◆ Prompt
Copy out the full set of records. Keep every word the same.

== Available data ==

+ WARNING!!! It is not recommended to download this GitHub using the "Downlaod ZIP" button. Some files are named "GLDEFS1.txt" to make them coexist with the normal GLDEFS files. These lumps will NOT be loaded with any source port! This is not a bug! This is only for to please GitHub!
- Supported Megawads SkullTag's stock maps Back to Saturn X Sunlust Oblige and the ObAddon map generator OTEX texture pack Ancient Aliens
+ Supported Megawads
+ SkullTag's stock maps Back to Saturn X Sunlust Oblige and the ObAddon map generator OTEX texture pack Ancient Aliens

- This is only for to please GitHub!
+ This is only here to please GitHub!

===

◆ Exercise solution
+ WARNING!!! It is not recommended to download this GitHub using the "Downlaod ZIP" button. Some files are named "GLDEFS1.txt" to make them coexist with the normal GLDEFS files. These lumps will NOT be loaded with any source port! This is not a bug! This is only for to please GitHub!
- Supported Megawads SkullTag's stock maps Back to Saturn X Sunlust Oblige and the ObAddon map generator OTEX texture pack Ancient Aliens
+ Supported Megawads
+ SkullTag's stock maps Back to Saturn X Sunlust Oblige and the ObAddon map generator OTEX texture pack Ancient Aliens

- This is only for to please GitHub!
+ This is only here to please GitHub!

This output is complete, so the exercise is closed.